- **TASK ITEM**: Let the output be exactly the lines from the one containing "[721,358,766,374] ferdig ->" through the end of the records below, both included.

Saved data entries:
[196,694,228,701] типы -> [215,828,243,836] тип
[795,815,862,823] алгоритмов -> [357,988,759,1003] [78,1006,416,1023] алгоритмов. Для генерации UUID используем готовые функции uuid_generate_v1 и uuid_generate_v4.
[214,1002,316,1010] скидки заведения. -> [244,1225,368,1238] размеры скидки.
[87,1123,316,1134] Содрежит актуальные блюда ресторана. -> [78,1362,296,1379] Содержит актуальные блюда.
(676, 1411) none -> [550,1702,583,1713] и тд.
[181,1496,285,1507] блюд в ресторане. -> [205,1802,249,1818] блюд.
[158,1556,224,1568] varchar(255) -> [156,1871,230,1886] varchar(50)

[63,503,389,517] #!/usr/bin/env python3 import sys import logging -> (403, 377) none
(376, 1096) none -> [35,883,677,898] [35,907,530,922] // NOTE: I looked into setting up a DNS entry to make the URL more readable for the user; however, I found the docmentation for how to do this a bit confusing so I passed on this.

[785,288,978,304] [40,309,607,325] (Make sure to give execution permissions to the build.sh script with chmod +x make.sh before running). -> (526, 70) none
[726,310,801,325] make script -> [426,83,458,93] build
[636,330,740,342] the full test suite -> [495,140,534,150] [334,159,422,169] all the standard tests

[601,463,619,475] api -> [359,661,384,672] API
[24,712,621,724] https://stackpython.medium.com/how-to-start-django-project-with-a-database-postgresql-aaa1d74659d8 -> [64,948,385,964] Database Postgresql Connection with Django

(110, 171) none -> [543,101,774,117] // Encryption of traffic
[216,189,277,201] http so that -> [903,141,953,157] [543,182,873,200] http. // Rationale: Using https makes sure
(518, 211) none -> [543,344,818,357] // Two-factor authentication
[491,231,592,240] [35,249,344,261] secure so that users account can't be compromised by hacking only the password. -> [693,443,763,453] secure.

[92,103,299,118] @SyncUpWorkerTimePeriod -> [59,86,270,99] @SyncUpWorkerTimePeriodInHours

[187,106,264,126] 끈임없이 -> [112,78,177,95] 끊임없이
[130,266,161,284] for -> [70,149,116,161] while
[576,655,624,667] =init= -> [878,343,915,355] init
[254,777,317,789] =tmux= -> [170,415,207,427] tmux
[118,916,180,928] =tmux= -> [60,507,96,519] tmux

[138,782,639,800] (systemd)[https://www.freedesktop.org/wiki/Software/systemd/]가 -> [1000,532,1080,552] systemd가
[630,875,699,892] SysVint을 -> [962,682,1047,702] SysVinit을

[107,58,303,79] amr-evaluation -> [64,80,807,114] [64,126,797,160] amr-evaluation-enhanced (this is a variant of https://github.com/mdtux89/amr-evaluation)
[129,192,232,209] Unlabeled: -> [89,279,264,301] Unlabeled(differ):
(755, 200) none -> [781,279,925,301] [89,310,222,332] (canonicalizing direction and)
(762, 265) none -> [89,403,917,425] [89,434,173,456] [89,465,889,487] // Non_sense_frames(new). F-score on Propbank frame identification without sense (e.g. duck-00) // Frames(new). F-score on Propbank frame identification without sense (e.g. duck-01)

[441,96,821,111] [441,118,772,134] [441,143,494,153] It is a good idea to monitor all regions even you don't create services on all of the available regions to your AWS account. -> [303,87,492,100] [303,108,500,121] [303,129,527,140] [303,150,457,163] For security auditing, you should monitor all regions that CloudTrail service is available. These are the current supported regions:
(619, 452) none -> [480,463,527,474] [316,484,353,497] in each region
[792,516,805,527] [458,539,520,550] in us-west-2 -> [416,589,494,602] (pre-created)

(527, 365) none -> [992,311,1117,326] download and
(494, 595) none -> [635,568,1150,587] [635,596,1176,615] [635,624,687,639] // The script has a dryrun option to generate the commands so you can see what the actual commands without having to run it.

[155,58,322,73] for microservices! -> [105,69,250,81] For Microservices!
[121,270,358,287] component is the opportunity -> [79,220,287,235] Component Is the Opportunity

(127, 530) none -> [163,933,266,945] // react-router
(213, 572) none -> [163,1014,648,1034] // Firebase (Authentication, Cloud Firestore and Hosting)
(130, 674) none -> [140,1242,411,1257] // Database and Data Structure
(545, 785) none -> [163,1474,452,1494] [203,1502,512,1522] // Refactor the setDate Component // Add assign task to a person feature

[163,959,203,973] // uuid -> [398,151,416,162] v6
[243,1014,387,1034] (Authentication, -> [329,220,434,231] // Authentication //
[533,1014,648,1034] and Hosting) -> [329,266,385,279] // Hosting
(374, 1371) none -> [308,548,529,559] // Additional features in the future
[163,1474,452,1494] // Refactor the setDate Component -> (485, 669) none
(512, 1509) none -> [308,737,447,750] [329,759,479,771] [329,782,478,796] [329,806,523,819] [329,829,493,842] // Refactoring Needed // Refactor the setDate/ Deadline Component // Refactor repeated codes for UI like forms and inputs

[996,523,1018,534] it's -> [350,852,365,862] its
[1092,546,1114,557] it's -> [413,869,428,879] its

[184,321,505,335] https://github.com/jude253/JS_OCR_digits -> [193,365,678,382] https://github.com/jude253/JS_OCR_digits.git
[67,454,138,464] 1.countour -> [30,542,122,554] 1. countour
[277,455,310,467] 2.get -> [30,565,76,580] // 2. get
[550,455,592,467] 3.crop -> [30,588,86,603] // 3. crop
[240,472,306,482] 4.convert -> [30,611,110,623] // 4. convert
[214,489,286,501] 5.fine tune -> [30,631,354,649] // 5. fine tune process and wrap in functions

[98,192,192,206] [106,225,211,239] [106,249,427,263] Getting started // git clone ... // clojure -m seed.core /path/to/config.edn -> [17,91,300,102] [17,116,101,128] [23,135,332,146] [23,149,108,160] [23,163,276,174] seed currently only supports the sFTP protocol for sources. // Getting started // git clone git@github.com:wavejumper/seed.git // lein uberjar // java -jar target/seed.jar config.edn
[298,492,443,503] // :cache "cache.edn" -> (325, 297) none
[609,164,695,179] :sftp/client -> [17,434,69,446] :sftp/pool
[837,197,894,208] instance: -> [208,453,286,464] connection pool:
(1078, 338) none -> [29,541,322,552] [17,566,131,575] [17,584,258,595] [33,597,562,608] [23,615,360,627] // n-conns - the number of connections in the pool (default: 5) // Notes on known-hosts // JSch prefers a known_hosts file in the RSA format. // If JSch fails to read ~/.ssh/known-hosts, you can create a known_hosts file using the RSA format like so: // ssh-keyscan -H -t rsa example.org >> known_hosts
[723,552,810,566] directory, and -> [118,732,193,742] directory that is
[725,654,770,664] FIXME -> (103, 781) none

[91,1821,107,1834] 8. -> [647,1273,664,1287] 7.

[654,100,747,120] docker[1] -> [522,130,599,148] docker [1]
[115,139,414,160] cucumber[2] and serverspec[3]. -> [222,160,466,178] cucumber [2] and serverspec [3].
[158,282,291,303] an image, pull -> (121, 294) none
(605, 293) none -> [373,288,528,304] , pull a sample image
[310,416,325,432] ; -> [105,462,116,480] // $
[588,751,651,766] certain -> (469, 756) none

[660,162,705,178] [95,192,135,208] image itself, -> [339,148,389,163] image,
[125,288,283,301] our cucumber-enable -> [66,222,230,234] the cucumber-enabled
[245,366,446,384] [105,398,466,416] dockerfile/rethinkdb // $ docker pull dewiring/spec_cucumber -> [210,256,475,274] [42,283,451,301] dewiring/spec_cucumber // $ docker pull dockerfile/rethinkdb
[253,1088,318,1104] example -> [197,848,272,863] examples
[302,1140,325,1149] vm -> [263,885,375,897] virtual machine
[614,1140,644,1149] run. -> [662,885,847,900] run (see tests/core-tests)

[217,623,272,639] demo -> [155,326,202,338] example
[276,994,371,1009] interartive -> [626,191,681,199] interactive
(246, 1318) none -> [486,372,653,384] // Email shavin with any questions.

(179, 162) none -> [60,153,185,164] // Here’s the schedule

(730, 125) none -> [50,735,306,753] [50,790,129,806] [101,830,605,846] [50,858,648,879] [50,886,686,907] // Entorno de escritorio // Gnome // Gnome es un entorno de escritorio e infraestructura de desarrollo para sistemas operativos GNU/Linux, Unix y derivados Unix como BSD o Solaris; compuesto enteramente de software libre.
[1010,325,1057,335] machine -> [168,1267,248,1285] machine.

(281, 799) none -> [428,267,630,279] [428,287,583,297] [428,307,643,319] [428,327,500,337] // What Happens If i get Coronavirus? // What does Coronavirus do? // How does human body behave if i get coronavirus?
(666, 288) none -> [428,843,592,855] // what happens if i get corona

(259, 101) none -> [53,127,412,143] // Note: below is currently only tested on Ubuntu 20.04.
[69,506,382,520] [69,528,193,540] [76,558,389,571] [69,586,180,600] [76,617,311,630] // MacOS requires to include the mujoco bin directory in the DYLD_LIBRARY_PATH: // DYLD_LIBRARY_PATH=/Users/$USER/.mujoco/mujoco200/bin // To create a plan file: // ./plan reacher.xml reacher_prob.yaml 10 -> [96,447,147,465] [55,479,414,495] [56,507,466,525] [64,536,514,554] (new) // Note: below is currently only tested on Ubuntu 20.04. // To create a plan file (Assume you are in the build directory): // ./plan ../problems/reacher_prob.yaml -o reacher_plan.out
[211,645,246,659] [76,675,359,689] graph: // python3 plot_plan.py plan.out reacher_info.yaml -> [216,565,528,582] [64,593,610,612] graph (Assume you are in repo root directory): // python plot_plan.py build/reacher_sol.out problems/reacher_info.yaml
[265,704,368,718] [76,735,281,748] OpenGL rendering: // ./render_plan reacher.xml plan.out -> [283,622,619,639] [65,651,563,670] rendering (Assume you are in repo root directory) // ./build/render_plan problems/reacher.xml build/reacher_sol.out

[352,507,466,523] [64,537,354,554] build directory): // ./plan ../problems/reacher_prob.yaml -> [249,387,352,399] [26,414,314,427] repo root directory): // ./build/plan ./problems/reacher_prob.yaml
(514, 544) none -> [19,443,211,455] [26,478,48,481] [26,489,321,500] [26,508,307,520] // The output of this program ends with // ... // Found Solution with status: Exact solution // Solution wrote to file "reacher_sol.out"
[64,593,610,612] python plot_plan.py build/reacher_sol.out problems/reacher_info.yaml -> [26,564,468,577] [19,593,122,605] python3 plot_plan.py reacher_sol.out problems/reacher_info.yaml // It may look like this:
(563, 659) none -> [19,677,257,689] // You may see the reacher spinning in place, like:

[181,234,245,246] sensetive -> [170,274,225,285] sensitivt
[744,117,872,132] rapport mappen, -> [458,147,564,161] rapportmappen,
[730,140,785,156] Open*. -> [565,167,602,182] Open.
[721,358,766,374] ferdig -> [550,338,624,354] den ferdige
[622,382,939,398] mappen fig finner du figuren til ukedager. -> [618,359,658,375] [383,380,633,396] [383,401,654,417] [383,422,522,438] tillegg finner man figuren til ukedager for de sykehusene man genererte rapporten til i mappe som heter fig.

- **OUTPUT FOR THIS EXERCISE**:
[721,358,766,374] ferdig -> [550,338,624,354] den ferdige
[622,382,939,398] mappen fig finner du figuren til ukedager. -> [618,359,658,375] [383,380,633,396] [383,401,654,417] [383,422,522,438] tillegg finner man figuren til ukedager for de sykehusene man genererte rapporten til i mappe som heter fig.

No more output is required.